Scalable I/O Optimizations for Peta-scale Systems

Sponsor:

National Science Foundation, award number OCI-0724599

Project Team Members:

Northwestern University

Argonne National Laboratory

Parallel NetCDF Adaptive File Domain I/O Delegation Delegate Fileview Coordination: Publications

NSF SDCI: Scalable I/O Optimizations for Peta-scale Systems

Ever increasing research and development in science and engineering is based on simulations and/or on analysis of observational data requiring the use of high-performance computing (HPC) systems. HPC systems have already approached peta-scale in many deployments and efforts are already underway towards designing and scaling systems to exa-scale. Figure 1 illustrates a typical parallel I/O software stack that is found in typical HPC systems. A typical large-scale data-intensive application may use several layers of software as illustrated in the figure. For example, an operational weather modeling application may use Parallel netCDF (PnetCDF) for data representation and storage, which in turn may be implemented in parallel using MPI-IO for portability, which may be layered on top of the a parallel file system on a cluster.

Figure 1. shows (i) A typical I/O software stack (layers) shown in blue background (ii) Each layer's typical role (not an exhaustive list), and (iii) The focus of this project, which is shown in red color.

We develop optimizations and tools to improve and enhance these software layers by considering a holistic view and interaction complexities amongst the layers.
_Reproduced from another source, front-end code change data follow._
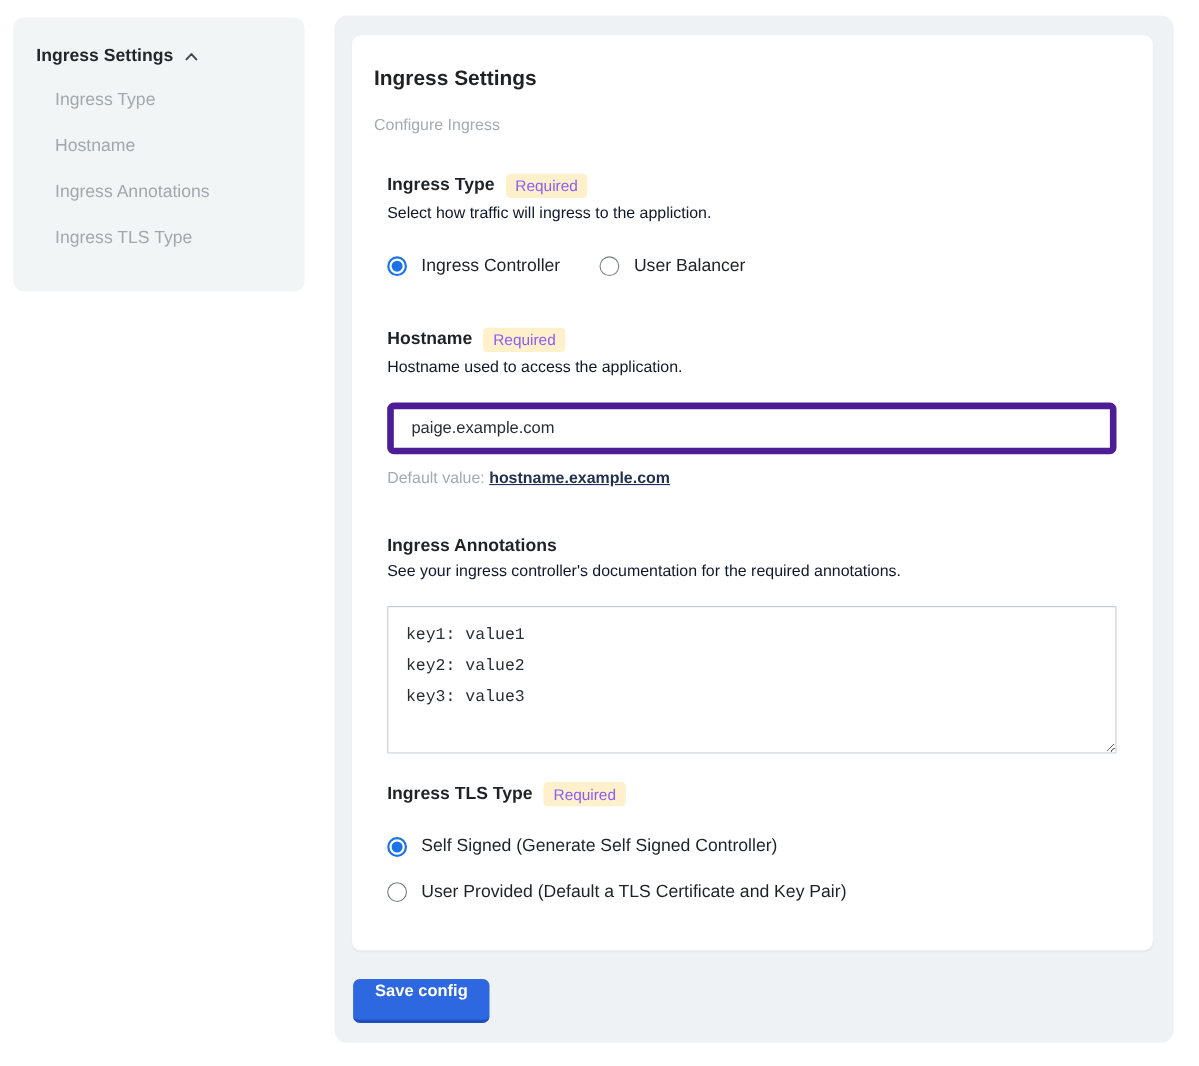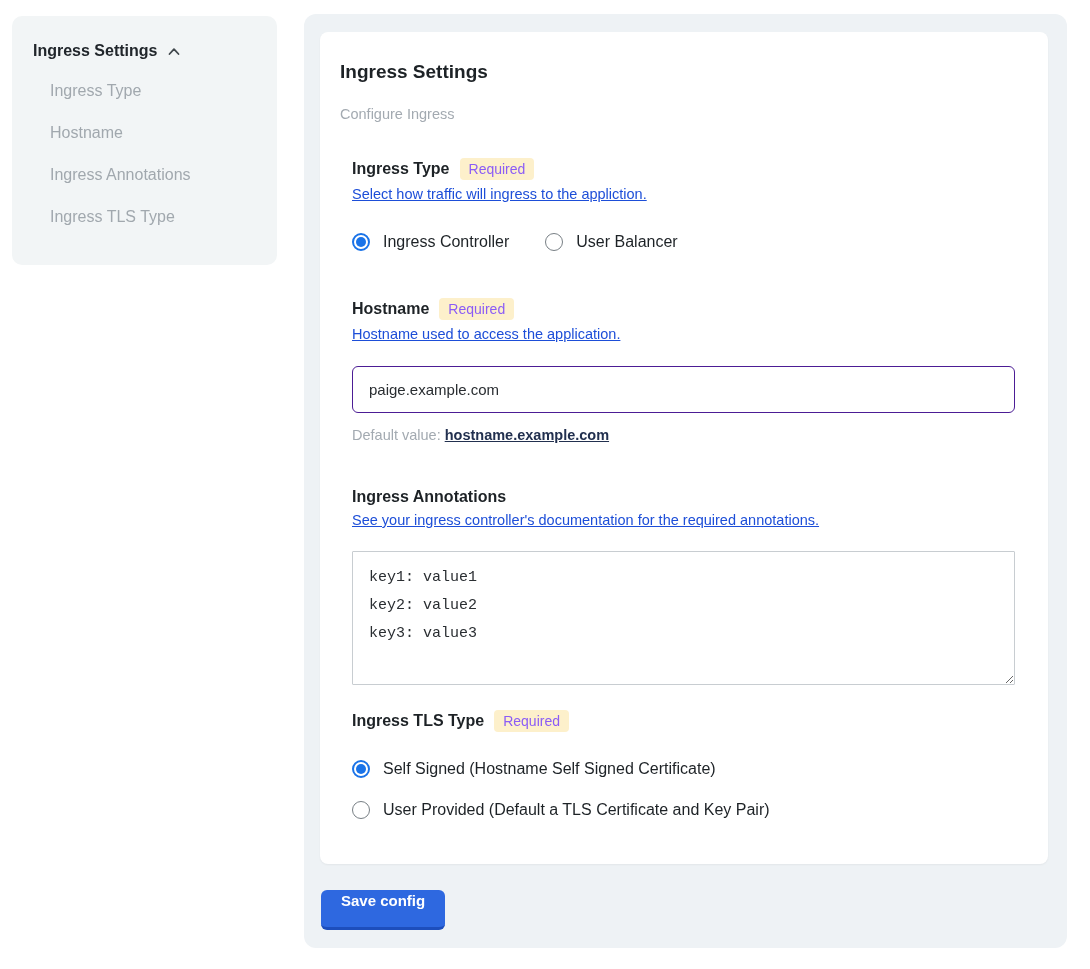"Select how traffic will ingress" .desc { color: #1d4ed8 -> #0f172a; text-decoration: underline -> none }
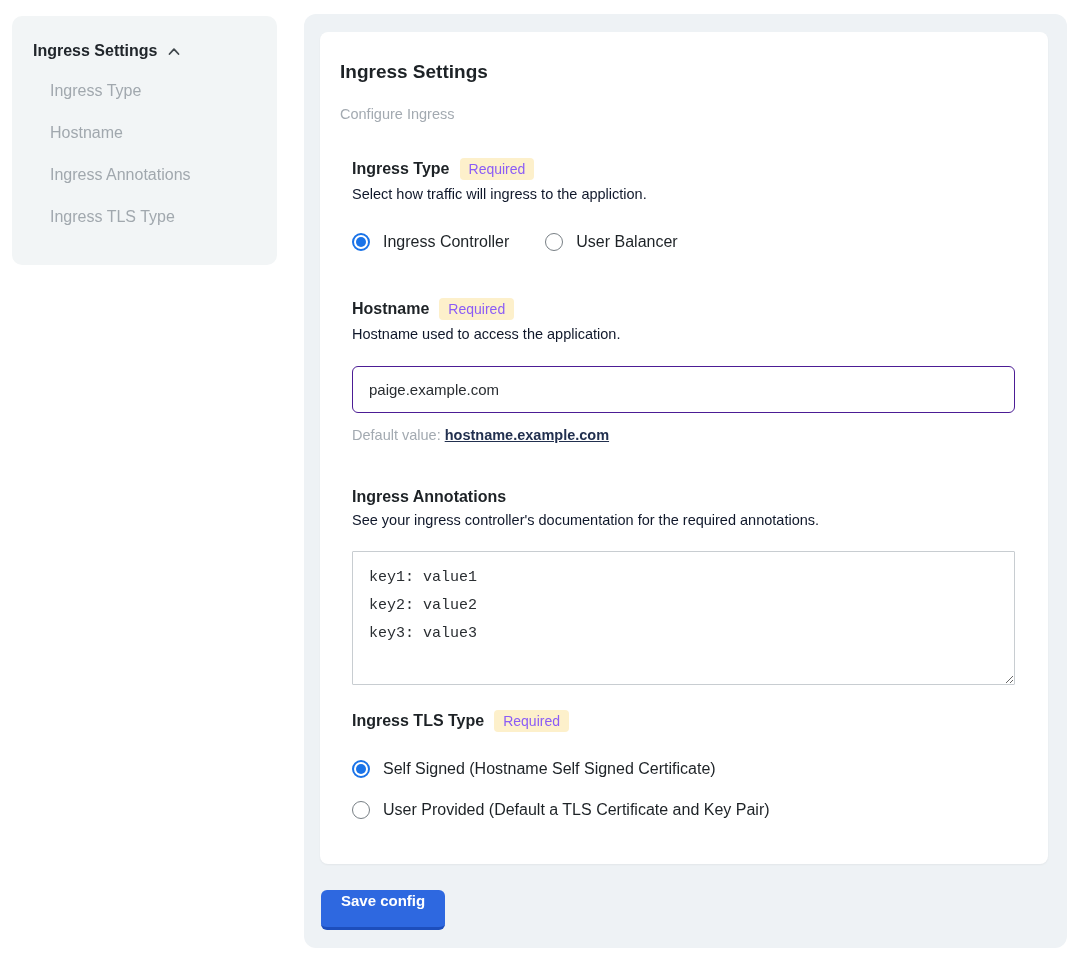"paige.example.com" .text-input { border: 1px solid #4c1d95 -> 6px solid #4c1d95 }
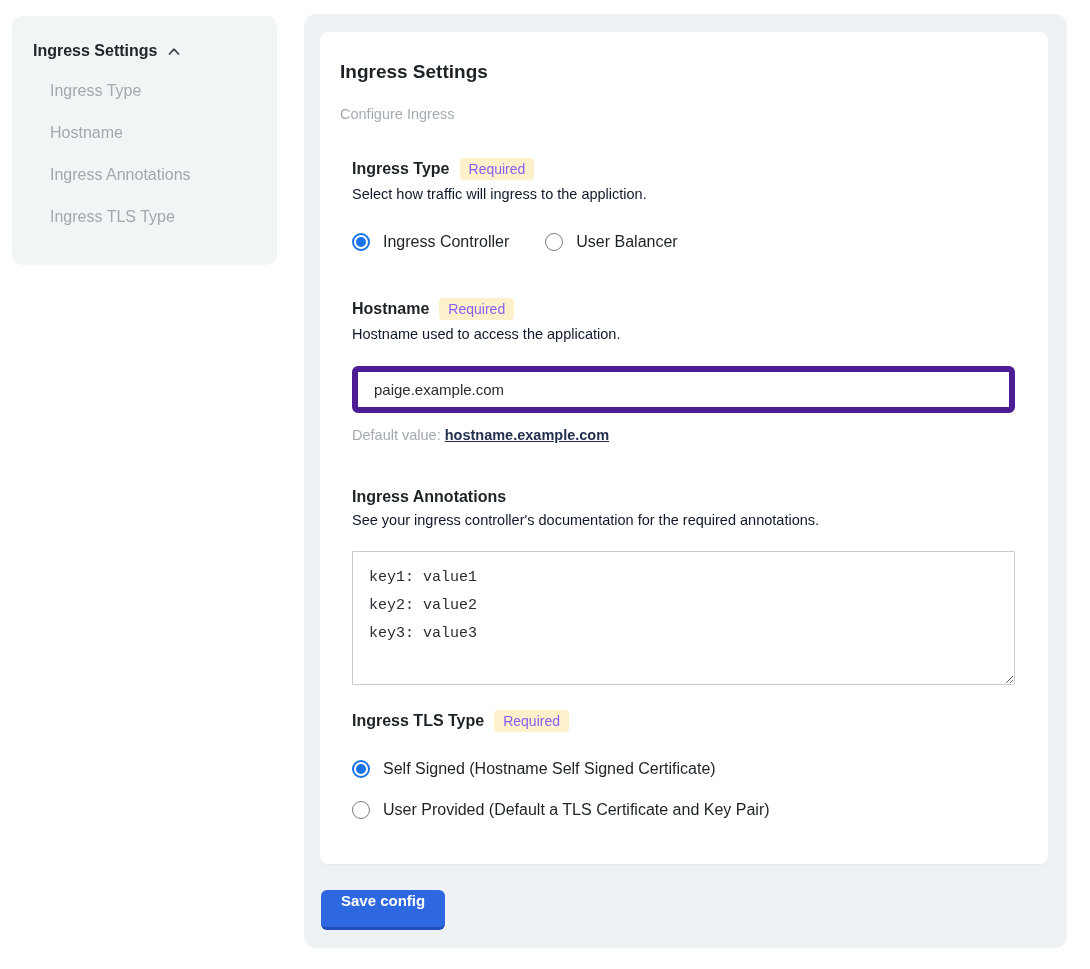"Self Signed (Hostname Self Signed" span { text: Hostname Self Signed Certificate -> Generate Self Signed Controller }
The MPI-IO component of the MPI-2 message passing interface standard has become the de-facto low-level parallel I/O interface. MPI-IO provides all the capabilities necessary for high-performance file I/O in ultrascale systems, including support for noncontiguous I/O in memory and file, asynchronous I/O, collective I/O, and control over consistency semantics. We propose mechanisms that allow different software layers to interact and cooperate with each other to achieve end-to-end performance objectives. Our work for designing scalable approaches across I/O stack comprises of the following main topics:

PnetCDF software optimizations
Adaptive File Domain Partitioning Methods for MPI Collective I/O
I/O Delegation

PnetCDF software optimizations:

Parallel netCDF provides two sets of APIs, (i) the original API provided by the netCDF, and, (ii) an enhanced API so that a user can easily migrate to higher-performance parallel library for I/O. There was no parallel interface to netCDF files available prior to this work. The new parallel API closely mimics the original API, but is designed with scalability in mind and is implemented on top of MPI-IO. Our goal in this part of the project is to improve Parallel netCDF and provide performance optimizations for achieving scalability that would be needed on Petascale systems. Details about PnetCDF project can be found here.

Adaptive File Domain Partitioning Methods for MPI Collective I/O:

File domain is a term used by ROMIO implementation. Adopting the two-phase I/O strategy, ROMIO divides the aggregate access file region of a collective I/O evenly among a set of I/O processes into disjoint segments, named file domains. The I/O processes, or I/O aggregators, are a subset of the MPI processes that act as I/O proxies for the rest of the processes. In the communication phase, all processes redistribute their I/O data to the aggregators based on the ranges of file domains. In the I/O phase, aggregators make read/write requests for the assigned domains to the file system. Being able to combine many small non-contiguous requests, the two-phase I/O strategy has been demonstrated to be very successful, as most of the file systems handle large contiguous requests more efficiently. However, the even partitioning method does not necessarily bring out a file system's best performance.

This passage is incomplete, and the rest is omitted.